■ BRIEF
In your copy, include every line of the records exactly and no picture at all.

Data records:
[Start of Attachment]
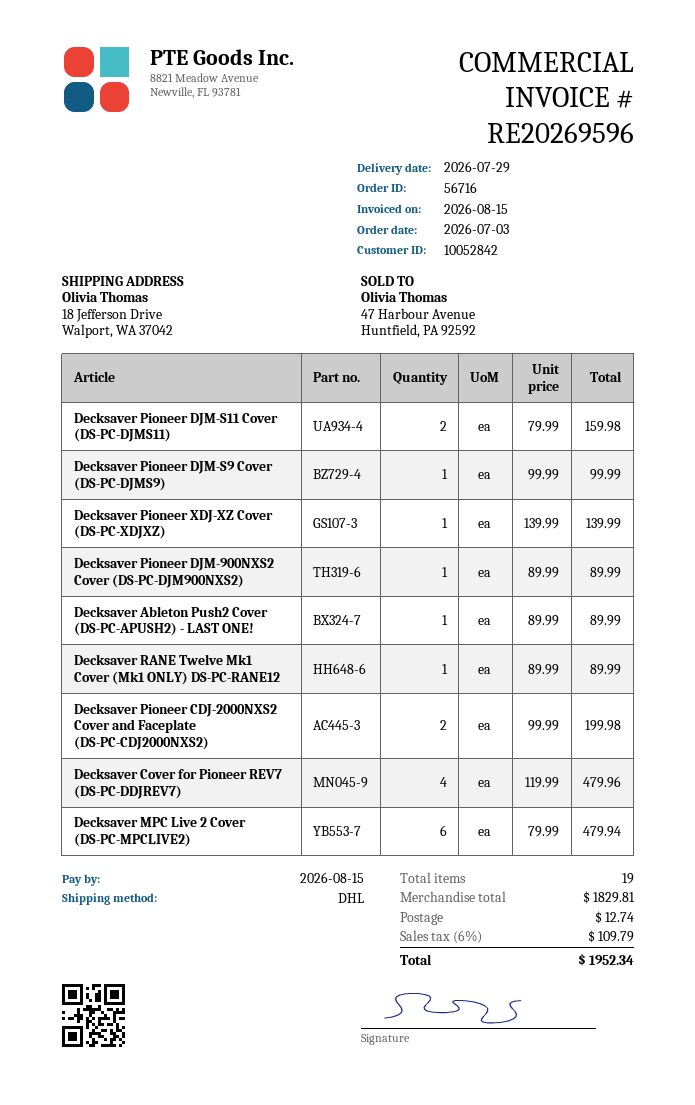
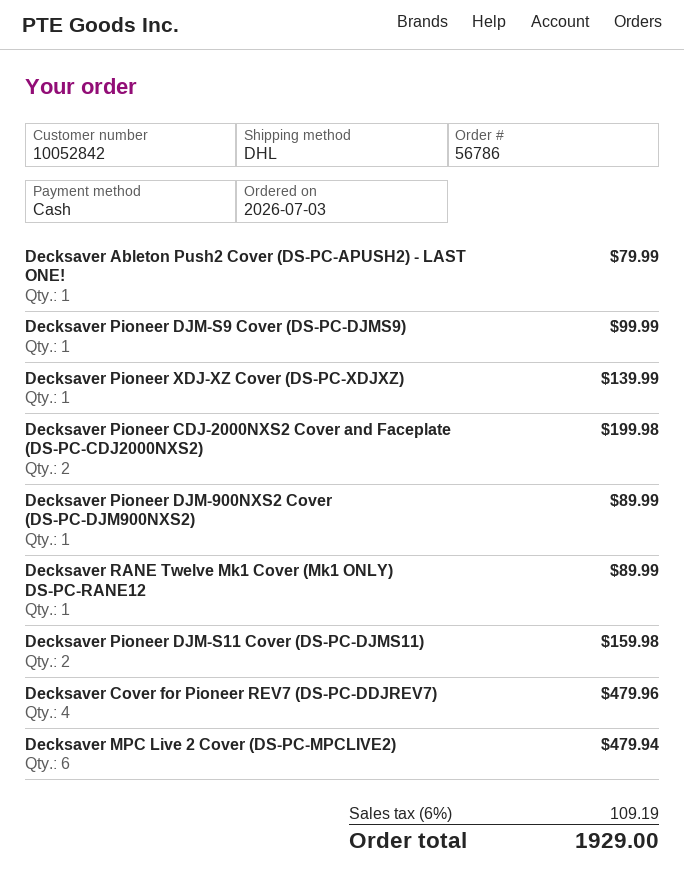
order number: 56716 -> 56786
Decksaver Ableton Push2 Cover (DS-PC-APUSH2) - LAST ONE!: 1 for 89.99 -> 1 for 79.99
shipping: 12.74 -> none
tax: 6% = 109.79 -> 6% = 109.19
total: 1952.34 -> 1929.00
[End of Attachment]
■ ANSWER TO THE PROBLEM
order number: 56716 -> 56786
Decksaver Ableton Push2 Cover (DS-PC-APUSH2) - LAST ONE!: 1 for 89.99 -> 1 for 79.99
shipping: 12.74 -> none
tax: 6% = 109.79 -> 6% = 109.19
total: 1952.34 -> 1929.00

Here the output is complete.